Youngstown council considers borrowing $1M for trash bins
YOUNGSTOWN
City council will consider legislation today to borrow up to $1,075,000 over 10 years to provide 96-gallon garbage receptacles for its residential trash customers.
The proposal calls for the city to spend up to $50 for 21,500 of the garbage bins with an interest rate of up to 3.5 percent.
The bins have a useful life of up to 15 years, said city Finance Director David Bozanich.
The proposal, which authorizes the board of control to make the purchase, comes while the city is looking for a new company to handle its garbage collection. Proposals for the work are to be submitted to the city by Feb. 26.
The city is ending its contract with Waste Management Inc. on April 30 after the city received complaints about service though it resolved scheduling problems with the company recently.
That contract was for $8.45 a month per customer.
With the new receptacles, the city expects the cost of a new garbage-collection contract to be about 10 percent cheaper, Bozanich said. That savings would cover the expense of the bins, he said.
The receptacles reduce the cost because they attach to garbage trucks making collection quicker and easier, Bozanich said.
The bins will make the city cleaner as smaller metal and plastic cans, lids and garbage wouldn’t be on the streets and the receptacles will look better than the current situation, he said.
“We should be able to fit a ton of trash in the new bins and they’re aesthetically pleasing,” said Mayor John A. McNally.

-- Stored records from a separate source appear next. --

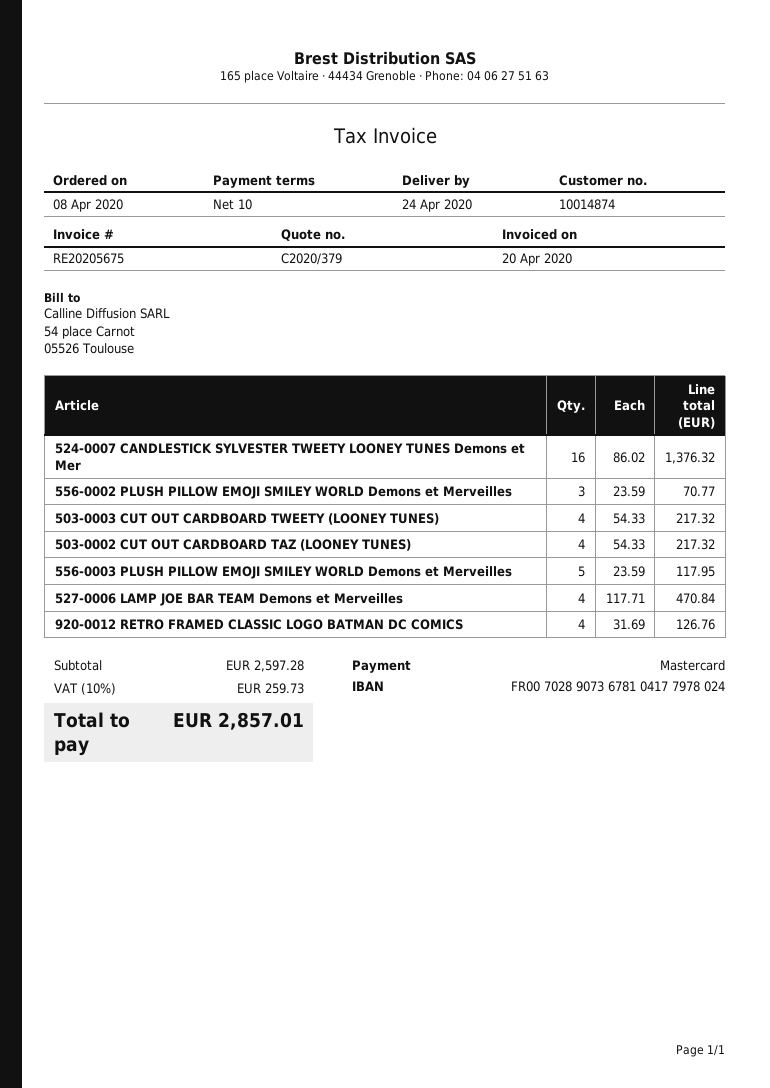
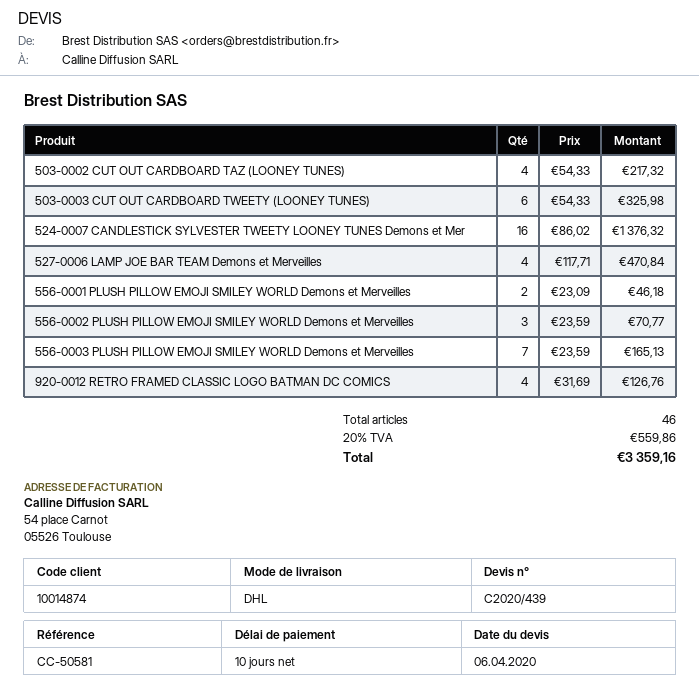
quote number: C2020/379 -> C2020/439
503-0003 CUT OUT CARDBOARD TWEETY (LOONEY TUNES): 4 x 54.33 = 217.32 -> 6 x 54.33 = 325.98
556-0003 PLUSH PILLOW EMOJI SMILEY WORLD Demons et Merveilles: 5 x 23.59 = 117.95 -> 7 x 23.59 = 165.13
556-0001 PLUSH PILLOW EMOJI SMILEY WORLD Demons et Merveilles: none -> 2 x 23.09 = 46.18
tax: 10% = 259.73 -> 20% = 559.86
total: 2857.01 -> 3359.16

The money borrowed to buy the bins will come from the city’s environmental fund, which is receiving a huge financial boost starting with the monthly rate increased by $5 on Dec. 1 to $19.75. It goes up to $22.25 on April 1, and then to $24.75 on July 1. To offset that increase, the city reduced its monthly water rate by $10.
The reason for the change is to use money — about $2.6 million annually when fully implemented – from the environmental sanitation fund for demolition.
Council will consider an ordinance today to give the board of control authority to seek proposals to spend up to $2.5 million this year for demolition along with site clearance, backfill, grading and asbestos abatement.
Council will also consider legislation to have the board of control hire a law firm and pay up to $50,000 to defend the city in a lawsuit filed by five Youngstown water customers who question the legality of using water and wastewater funds for economic development.
The lawsuit, filed Feb. 4 in Mahoning County Common Pleas Court, contends the city violates state law and the city charter by using water and wastewater surplus to give grants and payments to businesses for projects not related to providing water and sewer services to its customers.
The lawsuit cites an Oct. 11, 2015, Vindicator article about the city’s providing $2.73 million – with an additional $520,000 pending – to businesses, mostly in downtown, since 2010 from the water and wastewater funds.
City officials say the money is for the water and wastewater expenses of those projects, and legal.
Also today, council is being asked to allow the board of control to give $500,000 in water and wastewater funds to the Central YMCA of Youngstown, which is planning a $5 million renovation project of its location at 17 N. Champion St.